The human dignity crisis in Gaza

All signs increasingly point to an Israeli assault in Gaza which contravenes international legal norms relating in particular to proportionality and collective punishment. This response, tragically, is but the latest in an escalating series of measures which not only fail to protect the Israeli people from terrorist attacks but further fan the flames of conflict across the region.

Last November I visited the Gaza Strip for the first time in eight years, leading a small delegation of women leaders on a fact-finding mission to the occupied Palestinian territory and Israel which sought to hear and learn from the women of the region. I was shocked by the situation caused by the blockage on Gaza in terms of loss of livelihoods, restrictions on movement and a range of other human rights violations. The UN calls it an 18-month "human dignity crisis". Anyone who has seen the suffering can’t help but feel outraged. Many women I met asked why, given the truce was in place, Israel did not open the borders for at least some civilian activity to take place.

Although Hamas had established order, basic freedoms – of speech, association and religion – were becoming restricted. We had in-depth discussions with Palestinian and Israeli women leaders and community members. They were unified in their conviction that more must be done by both sides to achieve peaceful, and, therefore, more durable, solutions to the conflict. They urged us to do everything possible to help ensure the truce between Israel and Hamas would hold.

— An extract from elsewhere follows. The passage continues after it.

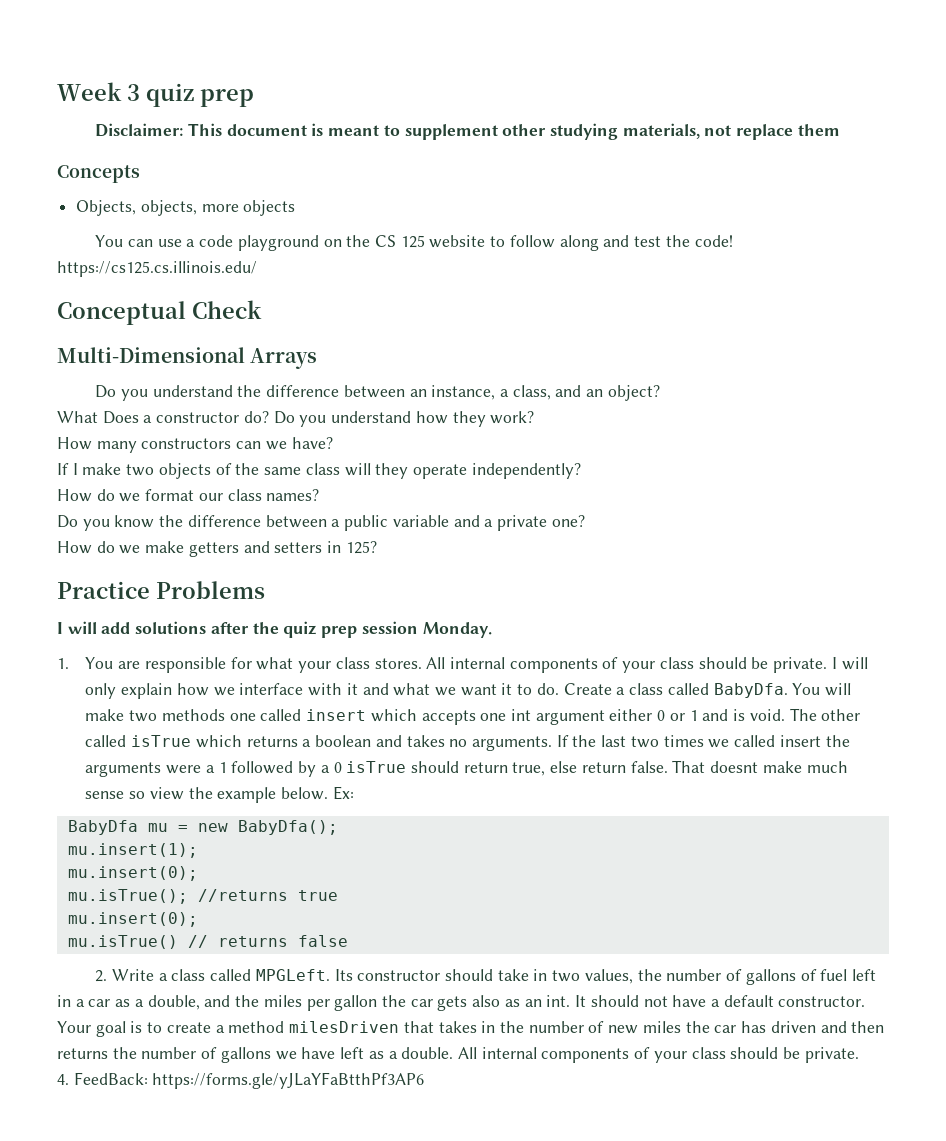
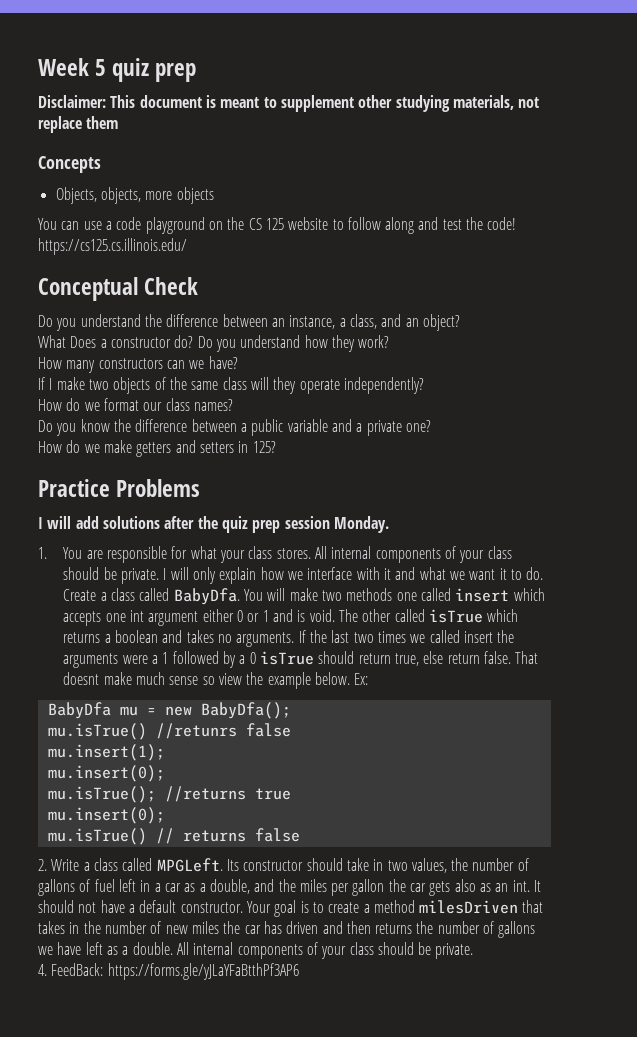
[127,84,140,101] 3 -> [95,59,107,76] 5
[57,347,318,369] // Multi-Dimensional Arrays -> (199, 286) none
(338, 827) none -> [47,723,291,740] // mu.isTrue() //retunrs false

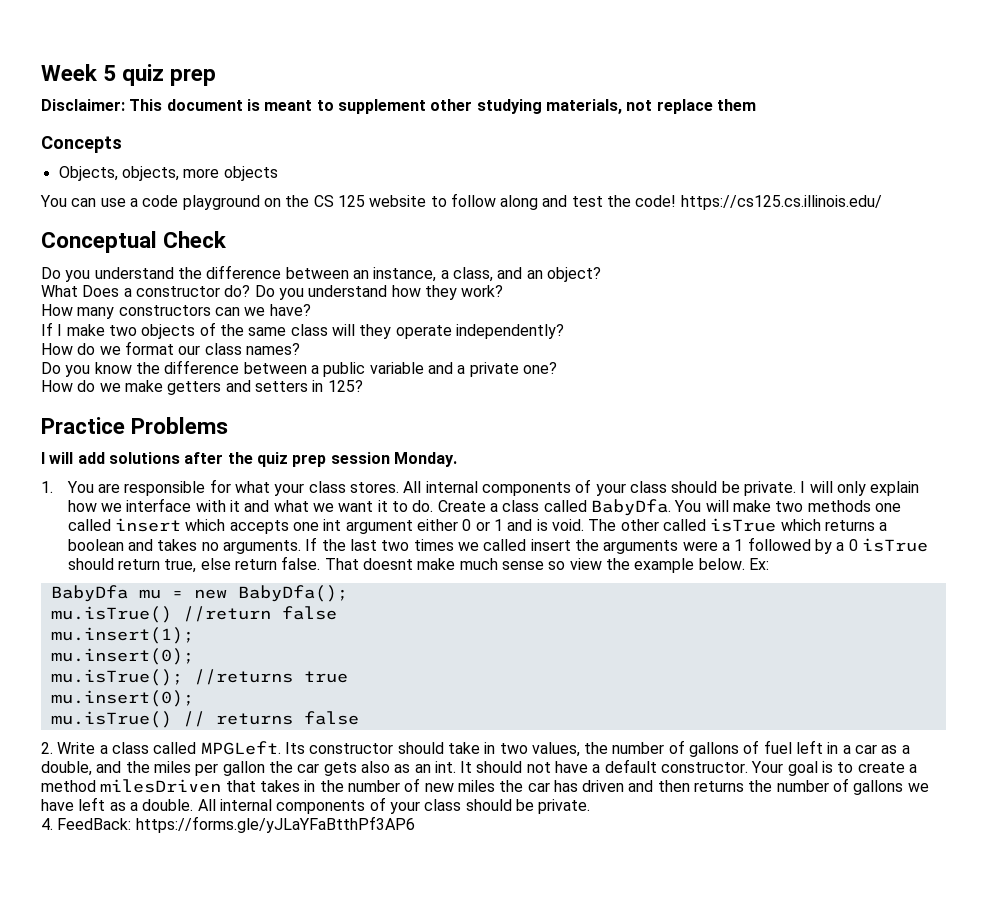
[155,723,237,739] //retunrs -> [182,606,271,622] //return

Thus it was particularly distressing to see Hamas refuse to extend the cease-fire which expired on 19 December and to watch as Israel launched an all out war which is now compounding the suffering that already existed. The most recent attacks come after more than fifty days of an almost-complete blockade of Gaza, exacerbating a dire humanitarian crisis in which more than three-quarters of the Gaza Strip’s 1.5 million residents became dependent upon direct food provision, and where supplies of water, medicines, electricity, diesel, cooking oil and even food are unpredictable and unreliable.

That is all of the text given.